La Cour de cassation justifie ainsi la décision (7 juin 2019, rôle n° C.18.0509.N, www.juridat.be) :

“Het verborgen gebrek is het gebrek dat de koper bij de levering niet kon of niet moest kunnen vaststellen. Wanneer de verkochte zaak door een verborgen gebrek is aangetast, kan de koper alleen de rechtsvordering tot vrijwaring voor verborgen gebreken instellen en niet de rechtsvordering wegens niet-nakoming van de verbintenis om de zaak te leveren conform de verkochte zaak.”

Ma traduction : « le vice caché est un défaut que l’acheteur ne peut ou ne devrait pas constater à la délivrance. Quand la chose vendue est affectée d’un vice caché, l’acheteur ne peut qu’exercer l’action en garantie du vice caché et ne peut agir en réparation de l’inexécution de l’obligation de délivrer une chose conforme. »

Cette position est une constante dans la jurisprudence de le Cour de cassation : le vice de conformité, même occulte, ne peut plus être invoqué après l’agréation.

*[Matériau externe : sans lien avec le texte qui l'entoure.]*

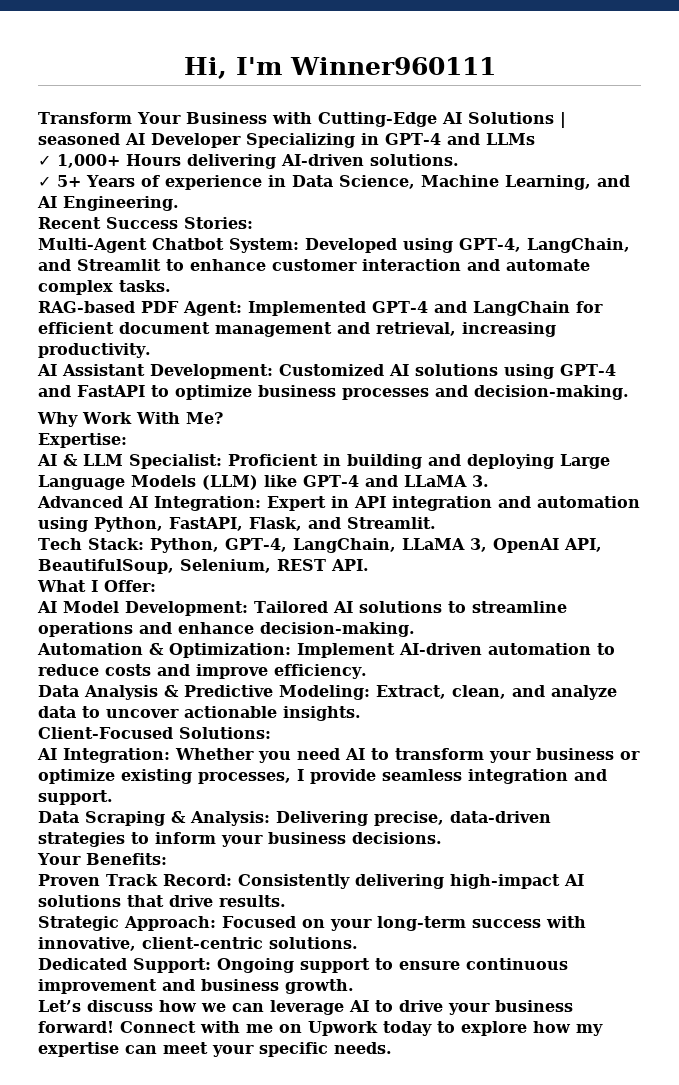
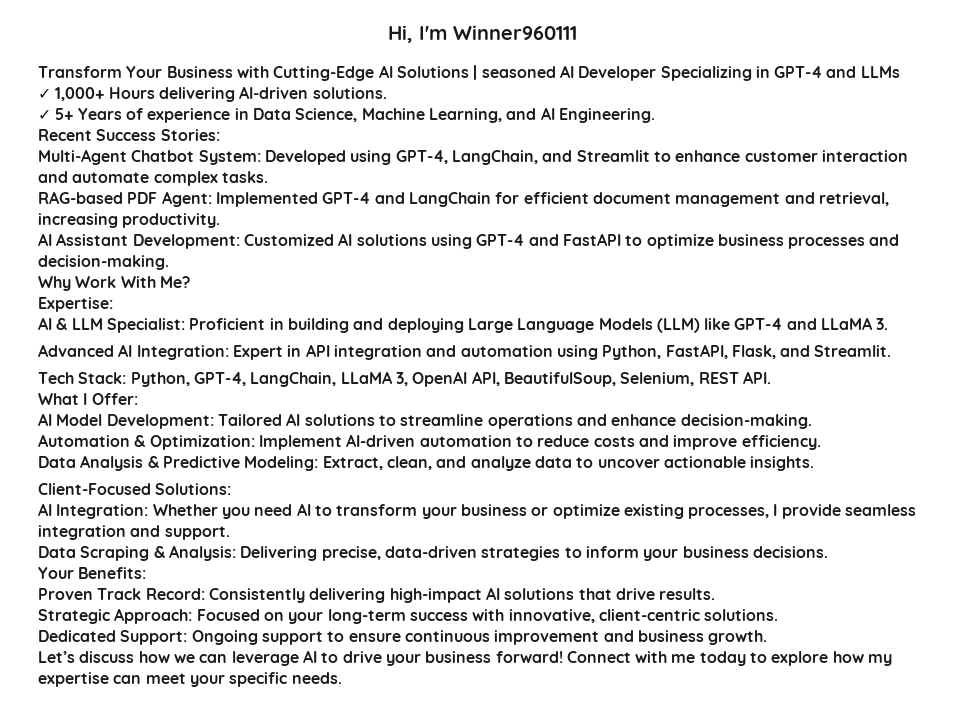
- Connect with me on Upwork today to explore how my expertise can meet your specific needs.
+ Connect with me today to explore how my expertise can meet your specific needs.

Cela se heurte à deux objections de bon sens :

  1. L’acheteur n’achète pas une chose viciée. Il faut lui délivrer la chose qui fut convenue et qui n’est donc pas viciée. L’obligation de délivrance est donc concernée.
  2. L’agréation est la décharge donnée à l’obligation de délivrance. Comment accepter la délivrance pour valable si le vice de conformité est occulte ? On ne peut agréer que ce que l’on voit.

Dans la logique de l’agencement des obligations du vendeur, la délivrance et l’agréation doivent porter sur l’état apparent tandis que la garantie porte sur ce qui est non apparent.

Cela signifierait que l’agréation laisse subsister une action en délivrance lorsque l’immeuble est affecté d’un vice de conformité occulte.

Ce n’est pas le cas, en réalité, la Cour de cassation donnant un effet extinctif total à l’agréation, ne laissant subsister que la garantie des vices cachés, en dépit des protestations de la doctrine.

Il n’existe pas dans la jurisprudence actuelle de survivance du défaut de conformité après l’agréation.

Cela explique que la Cour de cassation ait développé la notion de vice fonctionnel.

En principe, le vice caché est un défaut de la chose, c’est-à-dire une défectuosité intrinsèque.

Or le défaut occulte de conformité est plus souvent extrinsèque et fonctionnel.

C’est pour cela que la Cour de cassation a développé une jurisprudence étendant la notion de vice caché au vice extrinsèque ou fonctionnel.